== STUDY MATERIAL

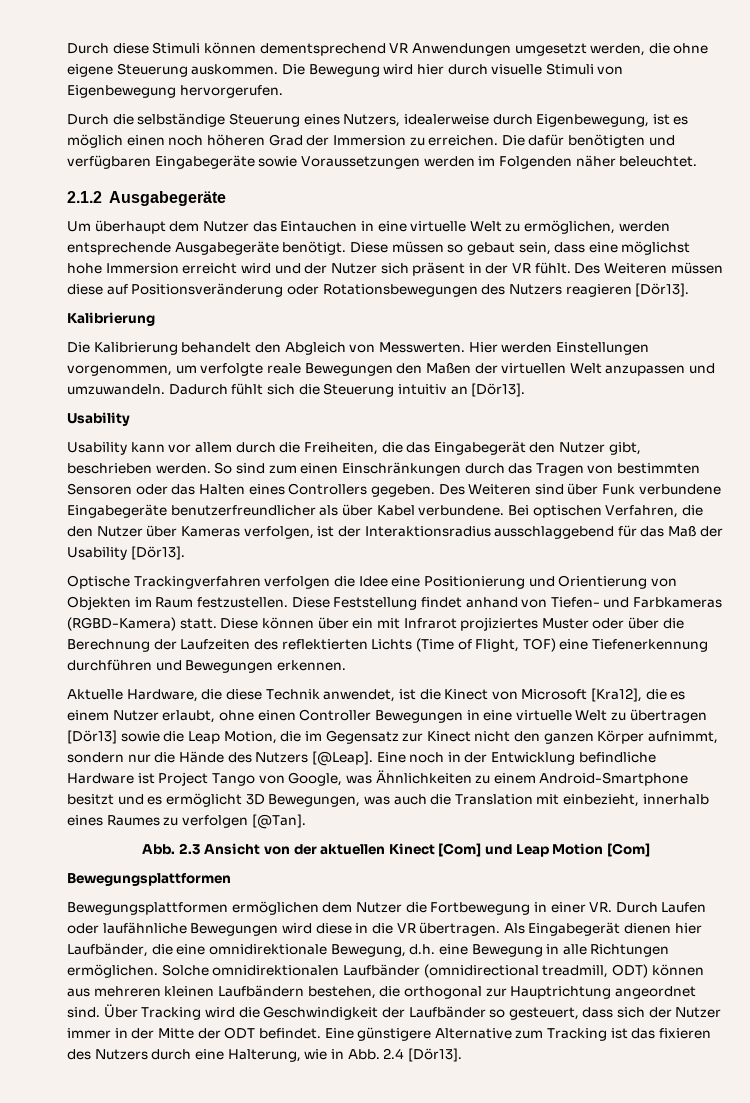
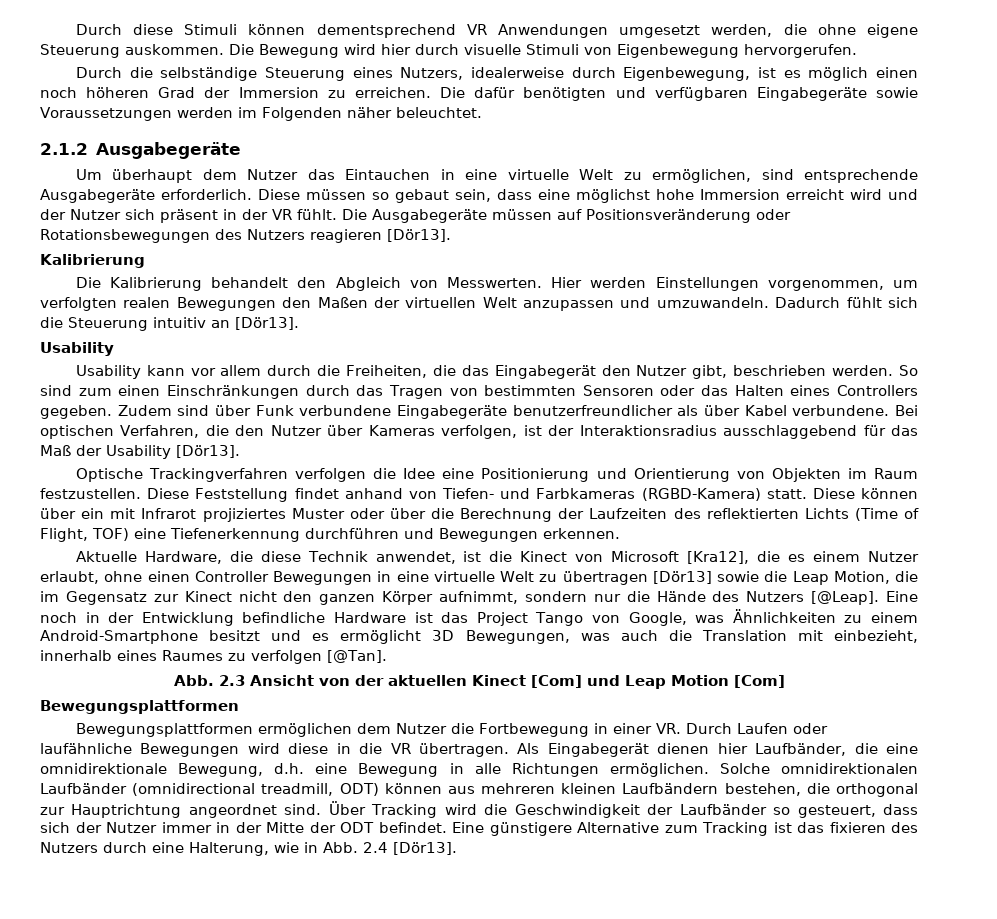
- Um überhaupt dem Nutzer das Eintauchen in eine virtuelle Welt zu ermöglichen, werden entsprechende Ausgabegeräte benötigt.
+ Um überhaupt dem Nutzer das Eintauchen in eine virtuelle Welt zu ermöglichen, sind entsprechende Ausgabegeräte erforderlich.
- Des Weiteren müssen diese auf Positionsveränderung oder Rotationsbewegungen des Nutzers reagieren [Dör13].
+ Die Ausgabegeräte müssen auf Positionsveränderung oder Rotationsbewegungen des Nutzers reagieren [Dör13].
- Hier werden Einstellungen vorgenommen, um verfolgte reale Bewegungen den Maßen der virtuellen Welt anzupassen und umzuwandeln.
+ Hier werden Einstellungen vorgenommen, um verfolgten realen Bewegungen den Maßen der virtuellen Welt anzupassen und umzuwandeln.
- Des Weiteren sind über Funk verbundene Eingabegeräte benutzerfreundlicher als über Kabel verbundene.
+ Zudem sind über Funk verbundene Eingabegeräte benutzerfreundlicher als über Kabel verbundene.
- Eine noch in der Entwicklung befindliche Hardware ist Project Tango von Google, was Ähnlichkeiten zu einem Android-Smartphone besitzt und es ermöglicht 3D Bewegungen, was auch die Translation mit einbezieht, innerhalb eines Raumes zu verfolgen [@Tan].
+ Eine noch in der Entwicklung befindliche Hardware ist das Project Tango von Google, was Ähnlichkeiten zu einem Android-Smartphone besitzt und es ermöglicht 3D Bewegungen, was auch die Translation mit einbezieht, innerhalb eines Raumes zu verfolgen [@Tan].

====

### EXERCISE OBJECTIVE
When a line contains the string "werden", copy it from the records.

### PROBLEM SOLUTION
- Um überhaupt dem Nutzer das Eintauchen in eine virtuelle Welt zu ermöglichen, werden entsprechende Ausgabegeräte benötigt.
- Hier werden Einstellungen vorgenommen, um verfolgte reale Bewegungen den Maßen der virtuellen Welt anzupassen und umzuwandeln.
+ Hier werden Einstellungen vorgenommen, um verfolgten realen Bewegungen den Maßen der virtuellen Welt anzupassen und umzuwandeln.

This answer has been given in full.